Sarc7: Evaluating Sarcasm Detection and Generation with Seven Types and Emotion-Informed Techniques
Abstract
Sarcasm is a complex linguistic and pragmatic phenomenon where expressions convey meanings that contrast with their literal interpretations, requiring sensitivity to the speaker's intent and context. We introduce \textbf{Sarc7}, a benchmark for fine-grained sarcasm evaluation based on the MUStARD dataset, annotated with seven pragmatically defined sarcasm types: self-deprecating, brooding, deadpan, polite, obnoxious, raging, and manic. For classification, we evaluate multiple prompting strategies—zero-shot, few-shot, chain-of-thought (CoT), and a novel emotion-based technique—across five major LLMs. Emotion-based prompting yields the highest macro-averaged F1 score of 0.3664 (Gemini 2.5), outperforming CoT for several models and demonstrating its effectiveness in sarcasm type recognition. For sarcasm generation, we design structured prompts using fixed values across four sarcasm-relevant dimensions: incongruity, shock value, context dependency, and emotion.
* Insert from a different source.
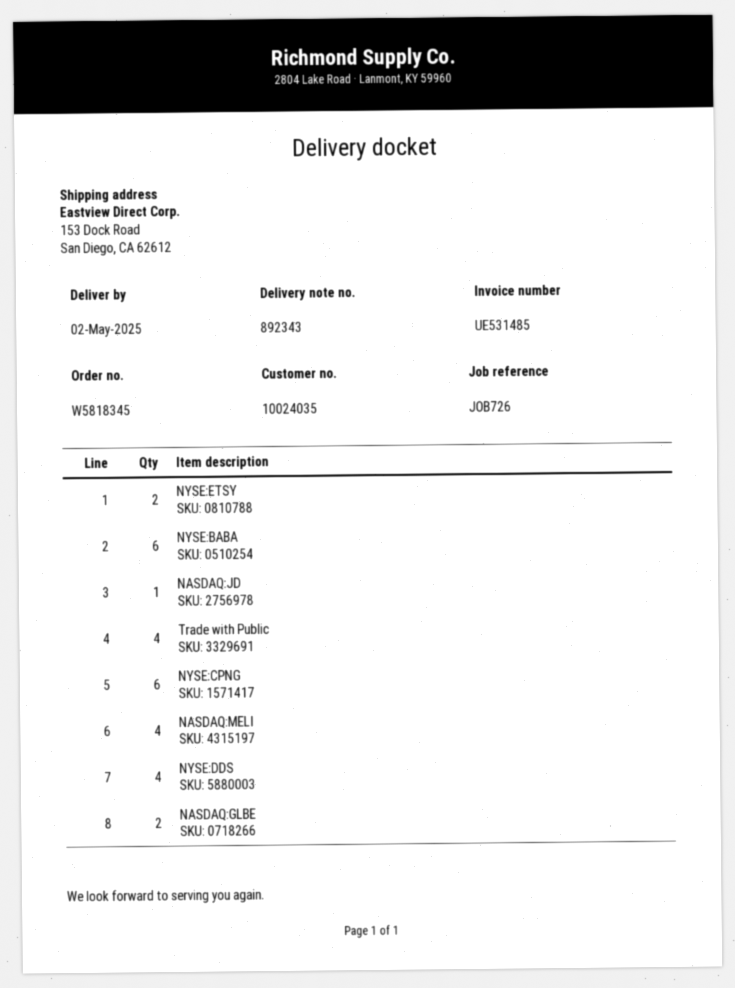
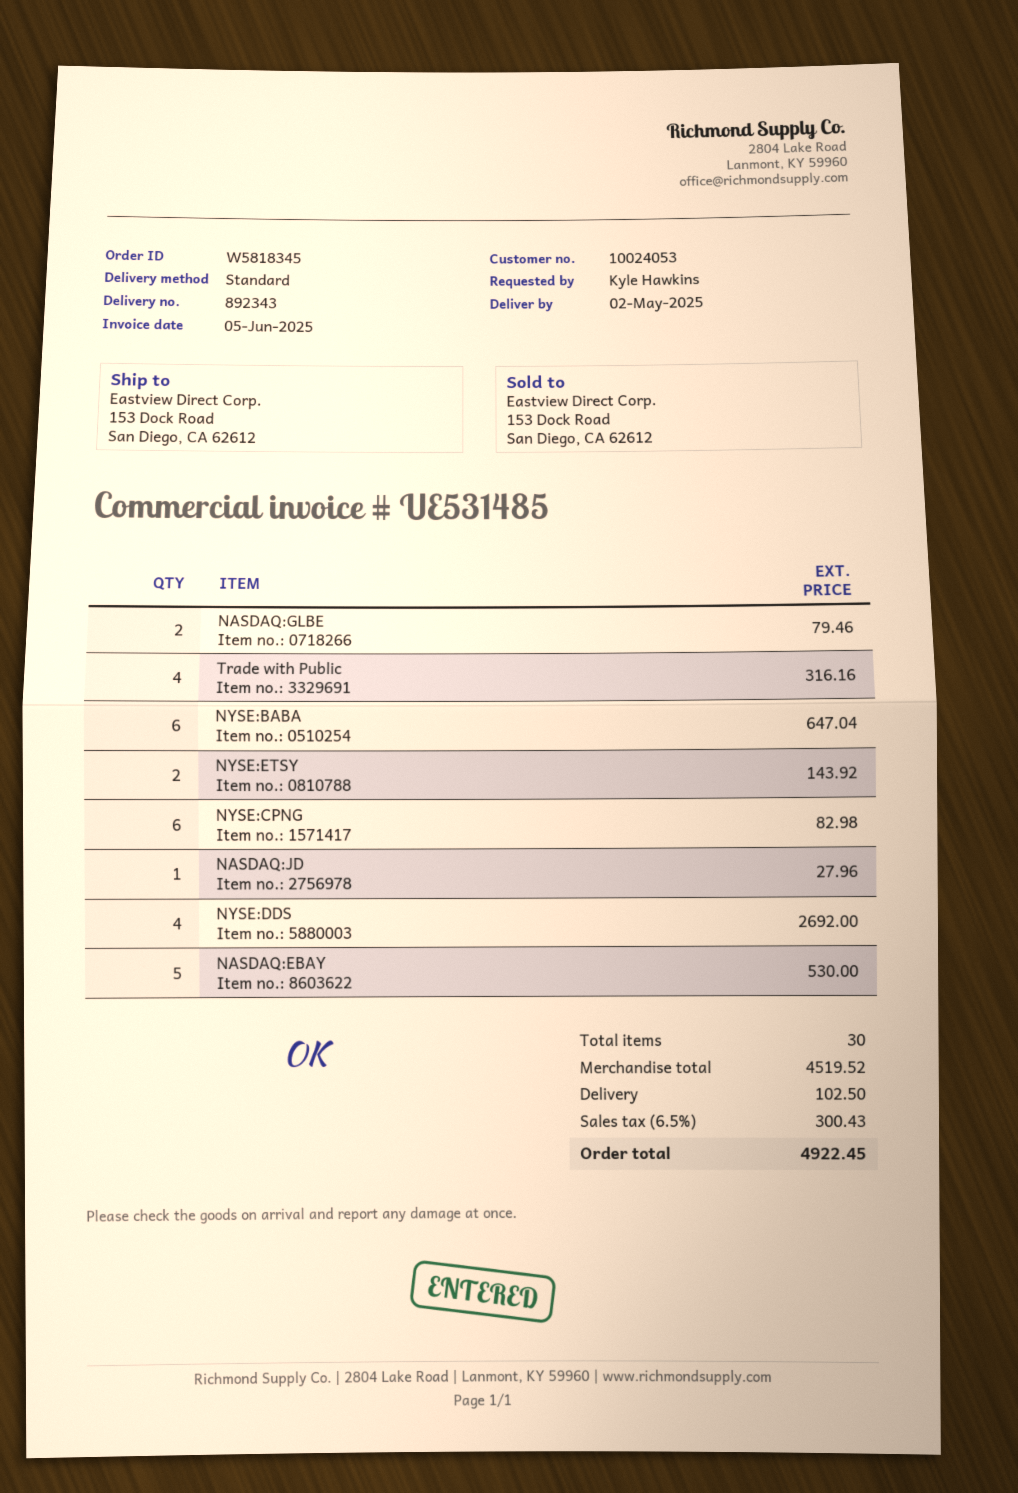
customer number: 10024035 -> 10024053
NASDAQ:MELI: 4 -> none
NASDAQ:EBAY: none -> 5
Using Claude 3.5 Sonnet, this approach produces more subtype-aligned outputs, with human evaluators preferring emotion-based generations 38.46% more often than zero-shot baselines. Sarc7 offers a foundation for evaluating nuanced sarcasm understanding and controllable generation in LLMs, pushing beyond binary classification toward interpretable, emotion-informed language modeling.